● **Exercise goal**:
Below are the records; collect from them each line containing the string "https".

● **Data in this exercise**:
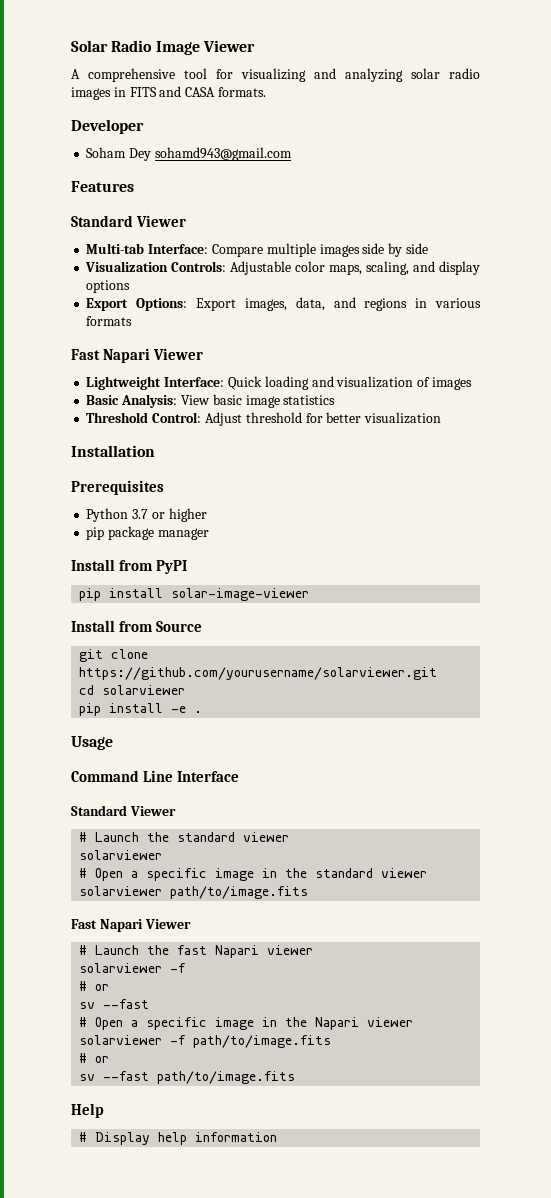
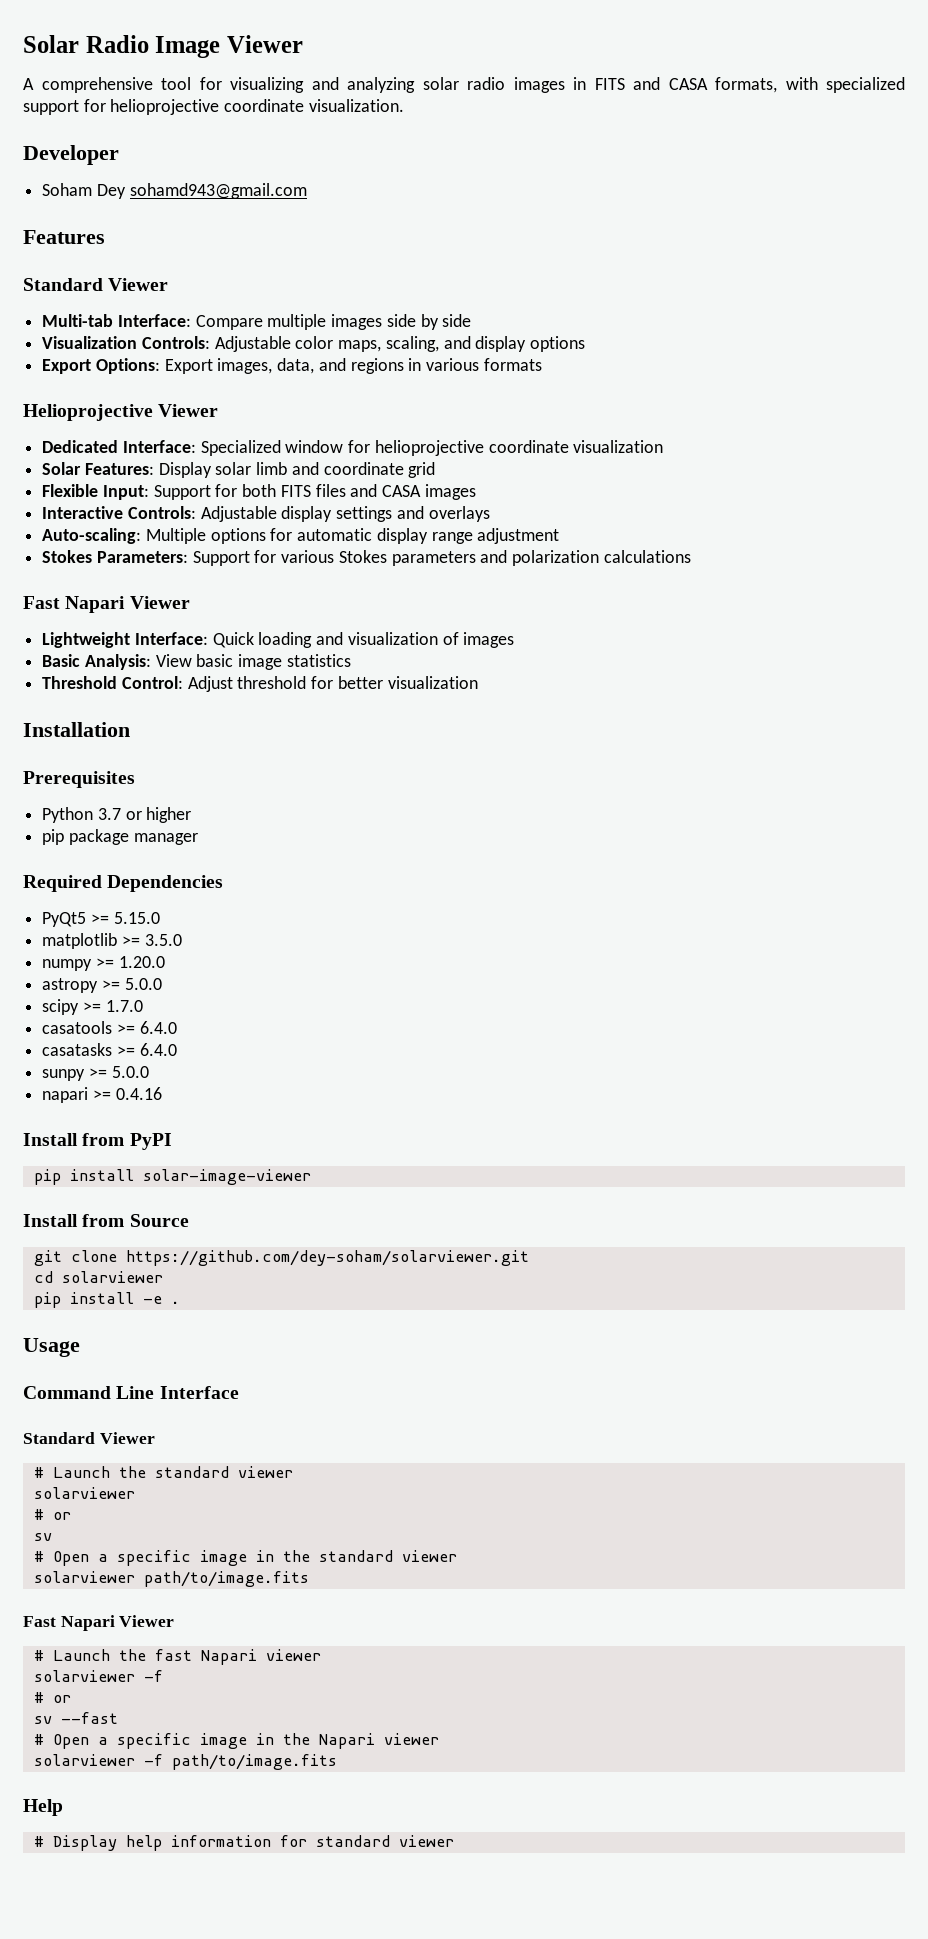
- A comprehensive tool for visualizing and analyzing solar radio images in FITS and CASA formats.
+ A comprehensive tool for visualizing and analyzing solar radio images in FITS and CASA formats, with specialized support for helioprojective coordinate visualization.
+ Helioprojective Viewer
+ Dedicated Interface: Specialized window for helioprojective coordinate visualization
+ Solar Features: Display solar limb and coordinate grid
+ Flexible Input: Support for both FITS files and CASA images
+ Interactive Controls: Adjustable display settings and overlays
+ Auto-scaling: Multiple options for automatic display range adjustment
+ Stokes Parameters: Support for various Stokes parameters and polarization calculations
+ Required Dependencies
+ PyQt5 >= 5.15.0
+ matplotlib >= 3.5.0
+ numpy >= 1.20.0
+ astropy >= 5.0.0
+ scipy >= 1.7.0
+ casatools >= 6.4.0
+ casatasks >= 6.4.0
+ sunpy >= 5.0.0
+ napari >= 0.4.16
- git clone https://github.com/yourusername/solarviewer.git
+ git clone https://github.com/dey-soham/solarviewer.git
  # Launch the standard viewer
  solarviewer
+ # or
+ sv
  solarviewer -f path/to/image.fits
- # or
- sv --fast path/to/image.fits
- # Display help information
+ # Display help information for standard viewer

● **Answer box**:
- git clone https://github.com/yourusername/solarviewer.git
+ git clone https://github.com/dey-soham/solarviewer.git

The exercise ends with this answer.